On the supply side, large platforms and social networks capture most digital ad dollars, while smaller trade and niche publications often struggle to monetize their specialized audiences. Medialister’s model bets that there is untapped value in making it easier for those outlets to package and sell sponsored content in a standardized way — and for marketers to discover them without relying on personal networks or one-off outreach.

If it works, the result is a more “programmatic” layer for editorial advertising: fixed-price, guaranteed placements sold through a catalog rather than negotiated on an ad-by-ad basis. That doesn’t solve questions about disclosure, ethics, or content quality, but it does push the mechanics of buying and selling these placements toward something more predictable and scalable.

Building during geopolitical and market shocks

Behind the product story is a founder narrative that TechCrunch readers will recognize: a long-haul operator navigating multiple waves of disruption. Storozhuk started in Ukraine in the mid‑2000s, grew PRNEWS internationally, and then had to manage expansion, rebranding, and automation efforts while dealing with the impact of war on his team and operations.

Those constraints forced the company to double down on automation and remote-first processes, laying the groundwork for Medialister’s marketplace approach. Instead of competing head-on in generic adtech, PRNEWS carved out a niche: guaranteed editorial placements for brands that want both reach and perceived authority.

By the time Medialister emerged as a separate product, PRNEWS had already served tens of thousands of businesses and learned where the bottlenecks were: inconsistent pricing, manual coordination, and a lack of data about which outlets actually move the needle for different categories. Medialister packages those learnings into a more focused interface aimed at PR pros, content marketers, and agencies.

The open questions

The idea of turning editorial advertising into a marketplace is not entirely new, and Medialister will have to navigate a few obvious fault lines. Publishers are protective of their brands and may resist anything that feels like commoditizing their editorial space. Marketers, meanwhile, will expect not just streamlined buying but also credible performance data — something historically difficult to attribute for top‑of‑funnel branded content.

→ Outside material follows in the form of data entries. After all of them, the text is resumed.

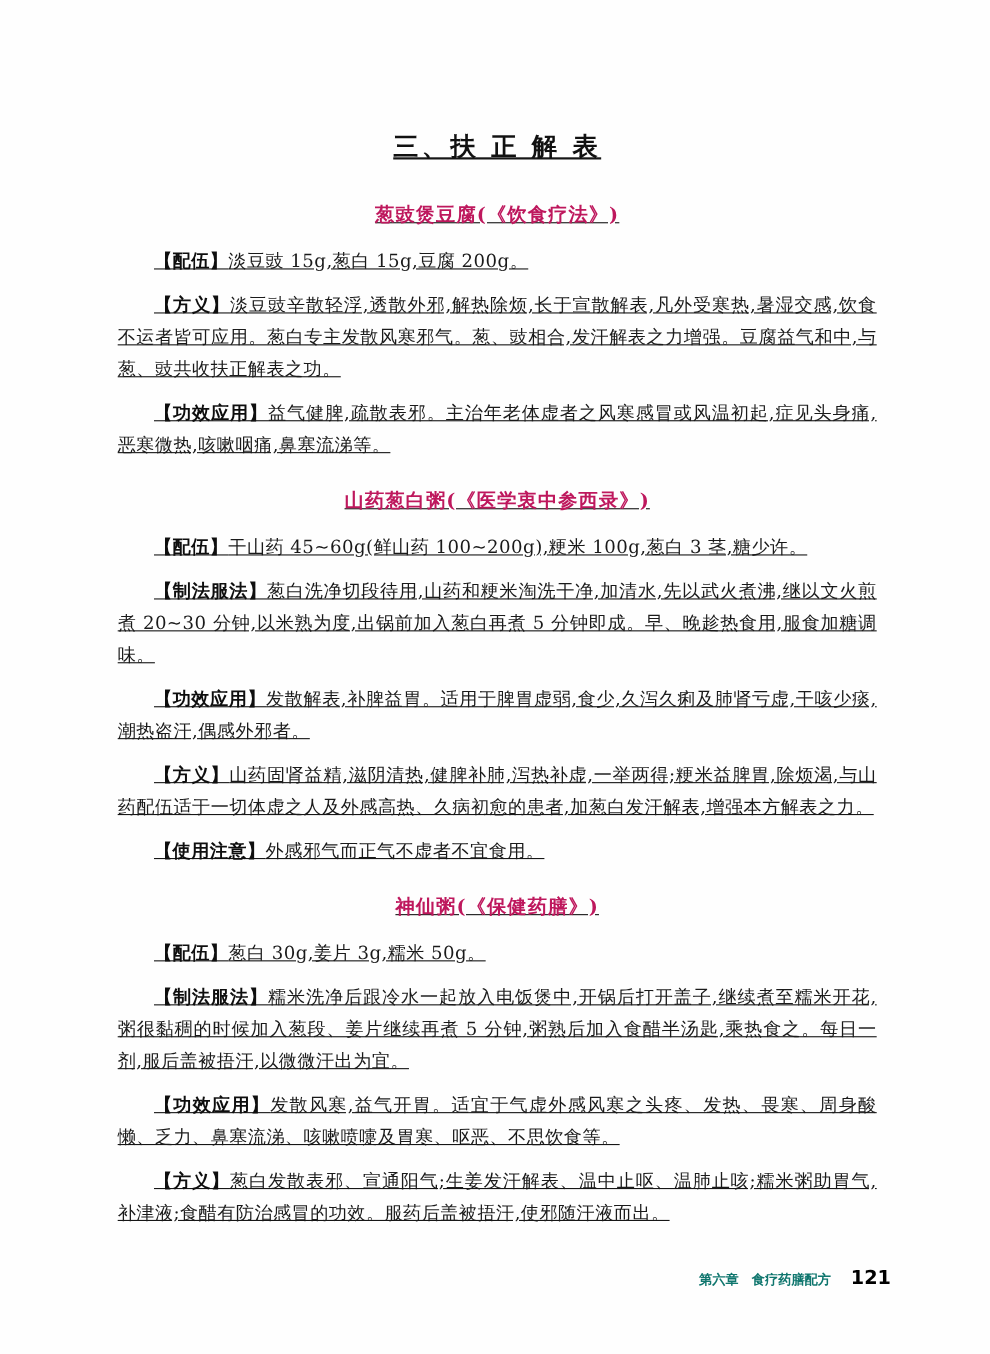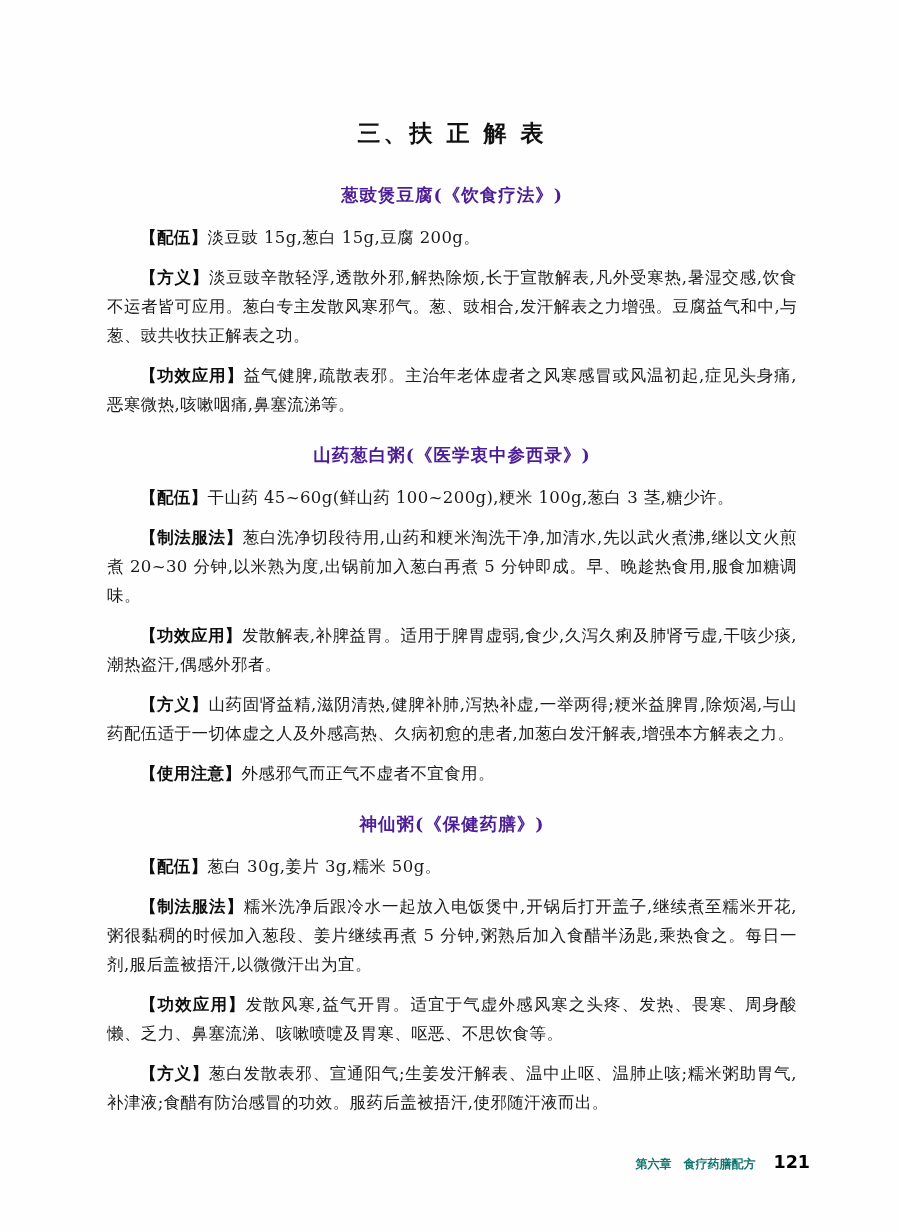--- a/index.html
+++ b/index.html
@@ -22,6 +22,7 @@
     left: 96px;
     top: 118px;
     width: 712px;
+    text-decoration: underline;
   }
 
   .chapter-title {

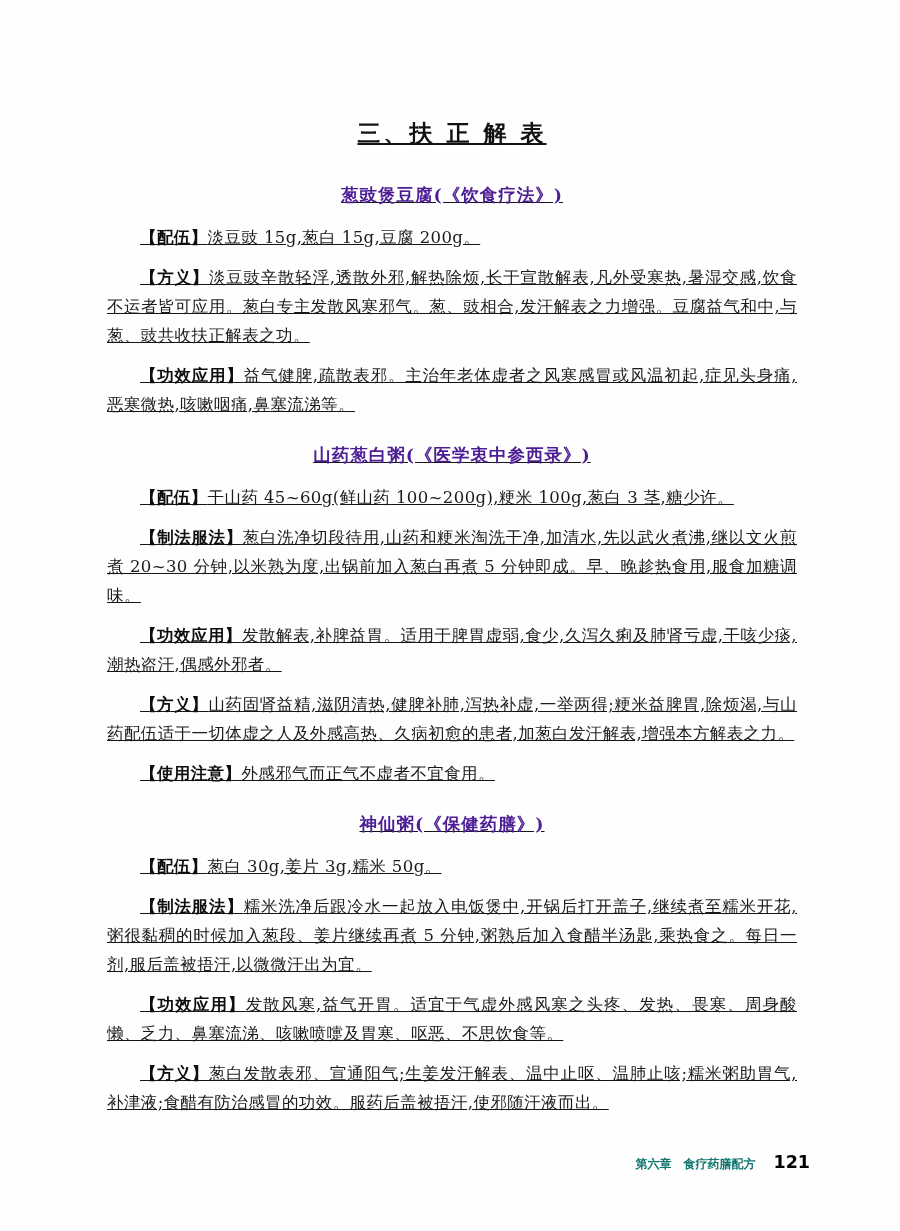--- a/index.html
+++ b/index.html
@@ -41,7 +41,7 @@
     font-size: 17.5px;
     font-weight: bold;
     letter-spacing: 1px;
-    color: #4c1d95;
+    color: #be185d;
     font-family: "DejaVu Serif", "Liberation Serif", serif;
   }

Then there is the AI layer. As search and discovery increasingly run through AI answer boxes rather than traditional SERPs, brands are rethinking where and how they need to appear to be visible to both algorithms and people. PRNEWS has already begun curating outlets more likely to surface in AI-generated responses, and Medialister provides a vehicle to operationalize that strategy at scale.

For now, Medialister is a focused bet: that editorial placements can be standardized enough to behave like a product rather than just a relationship. B2B Marketing Expo Miami 2026 will be one of the first tests of how that story plays with the marketers and agencies who have been living with the old, messy system for years.